Mr. Beck then continued, “I’m not saying he doesn’t like white people, I’m saying he has a problem. He has a- This guy is, I believe, a racist.”

 

It may be simple to denounce Beck as a madman offhand, but let’s not. Let’s instead analyze Mr. Obama’s answer to prove Mr. Beck dead wrong.

 

To properly analyze this, let’s not only look at Mr. Obama’s answer but also the question that prompted it. Lynn Sweet of the Chicago Sun Times asks: “What does that [Gates] incident say to you and what does it say about race relations in America?” Mr. Obama, therefore, had to answer a question dealing with race.

 

After giving a brief account of the events he moved on to answer the question first stating the following: “I don’t know, not having been there and not seeing all the facts what roll race placed in that…” It seems hard to gather anything racial about the proceeding given this. It would seem case closed.

 

But, he did not stop there, Mr. Obama courageously went further and addressed the latter part of Ms.
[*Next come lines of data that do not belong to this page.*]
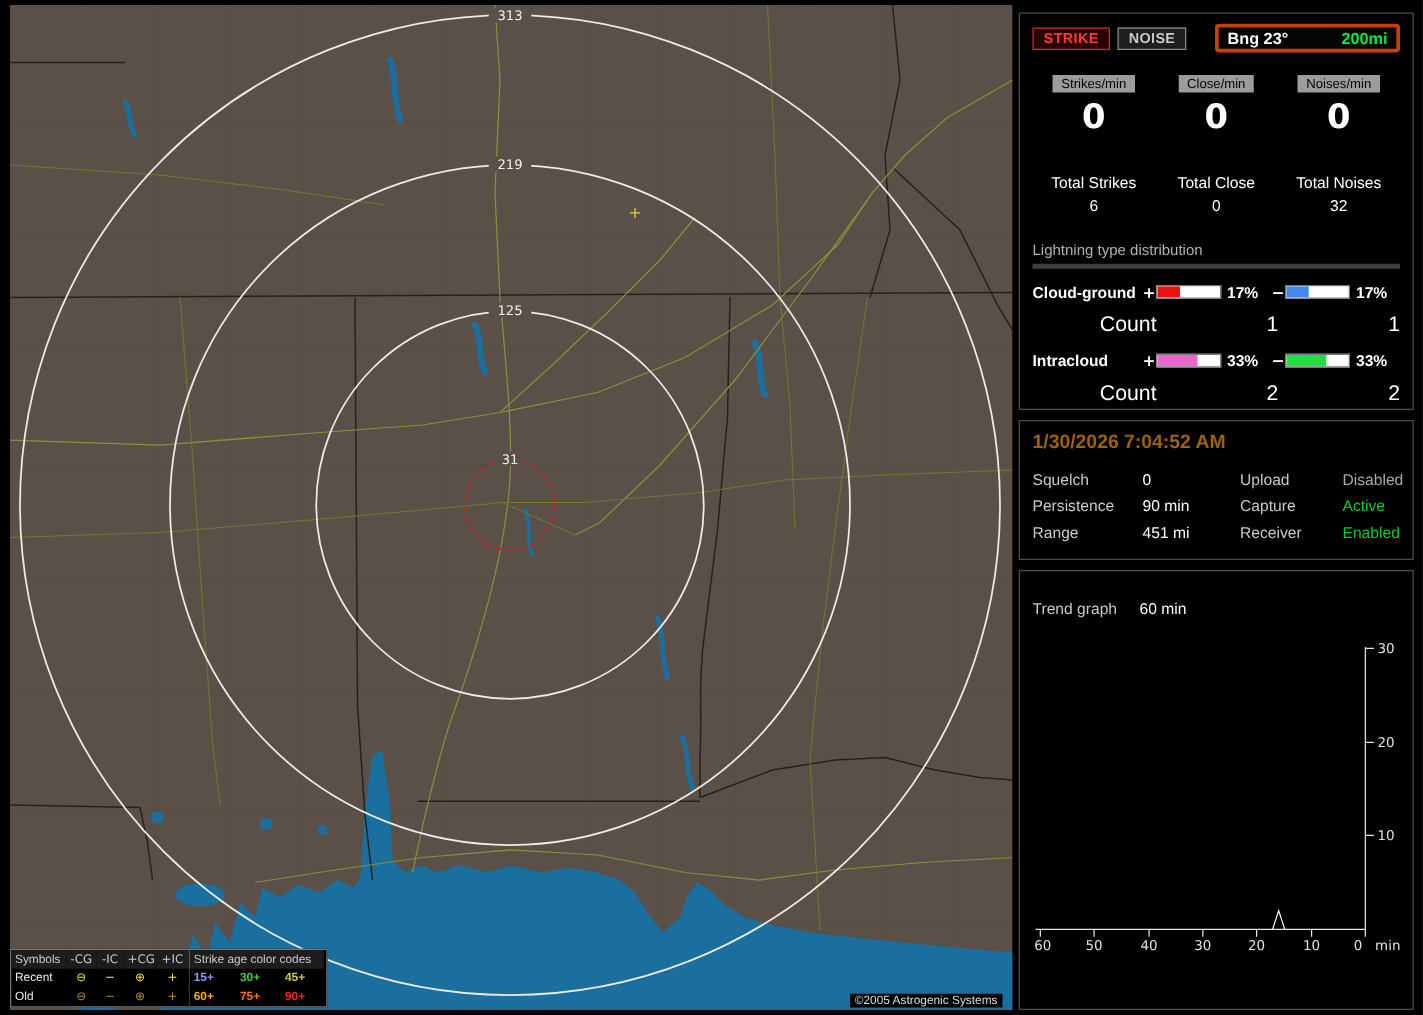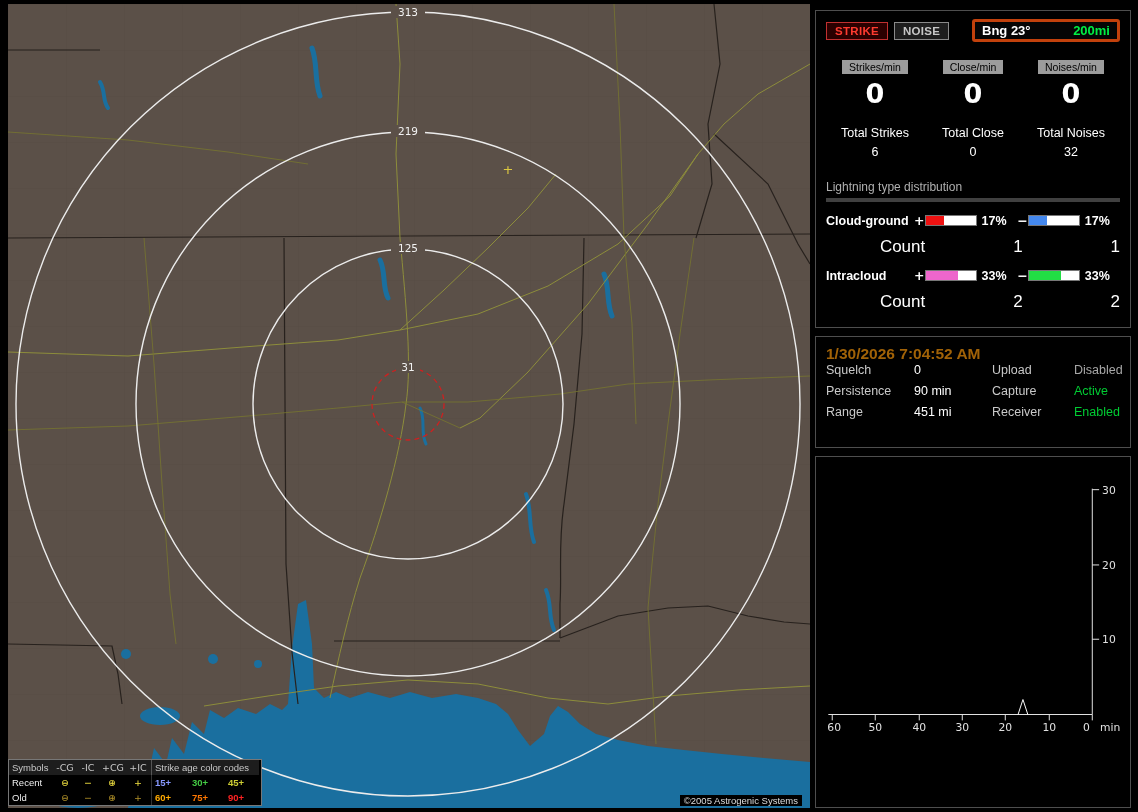--- a/index.html
+++ b/index.html
@@ -42,36 +42,36 @@
   .btn{font-weight:bold;font-size:11.5px;padding:2px 8px;letter-spacing:.3px;cursor:pointer;font-family:"Liberation Sans",sans-serif;}
   .btn.strike{background:#2b0000;border:1px solid #c03030;color:#ff3b30;}
   .btn.noise{background:#1e1e1e;border:1px solid #8a8a8a;color:#c7c7c7;}
   .spacer{flex:1;}
   .bearing-box{display:flex;justify-content:space-between;align-items:center;width:148px;background:#050505;border:3px solid #c2410c;border-radius:3px;padding:1px 7px;font-size:13px;font-weight:bold;}
 
   .cols3{display:flex;margin-top:15px;justify-content:space-between;}
   .col3{flex:1;text-align:center;}
   .chip{display:inline-block;background:#9c9c9c;color:#000;font-size:10.5px;padding:1px 7px;}
   .big-num{font-size:27px;font-weight:bold;margin-top:3px;font-family:"DejaVu Sans",sans-serif;color:#fff;}
-  .tot-label{font-size:12.5px;margin-top:17px;}
+  .tot-label{font-size:12.5px;margin-top:30px;}
   .tot-value{font-size:12.5px;margin-top:5px;}
 
   .dist-title{color:#b0b0b0;font-size:12px;margin-top:21px;padding-bottom:4px;border-bottom:4px solid #404040;}
   .dist-row{display:flex;align-items:center;margin-top:11px;font-size:12.5px;}
   .dist-label{font-weight:bold;width:92px;}
   .sign{width:12px;font-weight:bold;text-align:center;font-family:"DejaVu Sans",sans-serif;}
   .bar{width:54px;height:11px;background:#fff;border:1px solid #777;position:relative;display:inline-block;overflow:hidden;}
   .bar i{position:absolute;left:0;top:0;bottom:0;display:block;}
   .pct{font-weight:bold;margin-left:5px;width:37px;}
   .count-row{display:flex;margin-top:9px;font-size:17px;text-align:right;}
   .count-label{width:104px;}
   .count-val{width:102px;}
 
   .datetime{color:#a16207;font-weight:bold;font-size:15.5px;}
-  .info-grid{display:grid;grid-template-columns:88px 78px 82px 1fr;row-gap:7px;font-size:12.5px;margin-top:0;}
+  .info-grid{display:grid;grid-template-columns:88px 78px 82px 1fr;row-gap:7px;font-size:12.5px;margin-top:14px;}
   .stats-grid{margin-top:4px;}
   .lab{color:#c9c9c9;}
   .val{color:#fff;}
   .trend-row{display:flex;gap:18px;font-size:12.5px;margin-top:15px;}
   .trend-chart{display:block;margin-top:10px;}
   .axis,.tick{stroke:#e6e6e6;stroke-width:1;fill:none;}
   .tick-label{fill:#e0e0e0;font-size:11px;font-family:"DejaVu Sans",sans-serif;}
   .spike{stroke:#fff;fill:none;stroke-width:1;}
 </style>
 </head>
@@ -284,20 +284,24 @@
 
         <span class="lab">Range</span>
         <span class="val">451 mi</span>
         <span class="lab">Receiver</span>
         <span class="val" style="color: rgb(0, 204, 51);">Enabled</span>
       </div>
     </div>
 
     <div class="panel-box sec-trend">
 
+      <div class="trend-row">
+        <span class="lab">Trend graph</span>
+        <span class="val">60 min</span>
+      </div>
 
       <svg class="trend-chart" viewBox="0 0 302 268" width="296" height="262">
         <line class="axis" x1="272" y1="14" x2="272" y2="245"></line>
         <line class="axis" x1="2" y1="245" x2="272" y2="245"></line>
 
         <line class="tick" x1="272" y1="15" x2="279" y2="15"></line>
         <line class="tick" x1="272" y1="92" x2="279" y2="92"></line>
         <line class="tick" x1="272" y1="168" x2="279" y2="168"></line>
         <text class="tick-label" x="282" y="19">30</text>
         <text class="tick-label" x="282" y="96">20</text>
Sweet’s answer but first said, “… what I think we know separate and apart from this incident, there is a long history of African Americans and Latinos being stopped by law enforcement disproportionately. That’s just a fact.”

 

Even if one was to agree that Mr. Obama was incorrect with the “acted stupidly” remark – which one should not- it is fairly simple to discern that the racial commentary and the Gates remark remained two separate talking points within the discourse

 

While the jury seems to still to be out on whether or not this was a racial issue – the 911 calls were just released and the caller never mentioned the word “black” nor “African American” – the jury seems to quickly be coming to the consensus that, while Mr. Gates should have showed a bit more respect to the police officer (Asking, “Do you know who I am?”, regardless of race will always make the situation worse), the arrest was indeed stupid.

 

My opinion on the whole matter? I will have to agree with an article by Christopher Hitchens on the Slate website on July 27th. Mr. Hitchens says “The president should certainly have kept his mouth closed about the whole business… but once he had said that the police conduct was "stupid," he ought to have stuck to it...”

 

Plainly put, Mr. Obama was not wrong.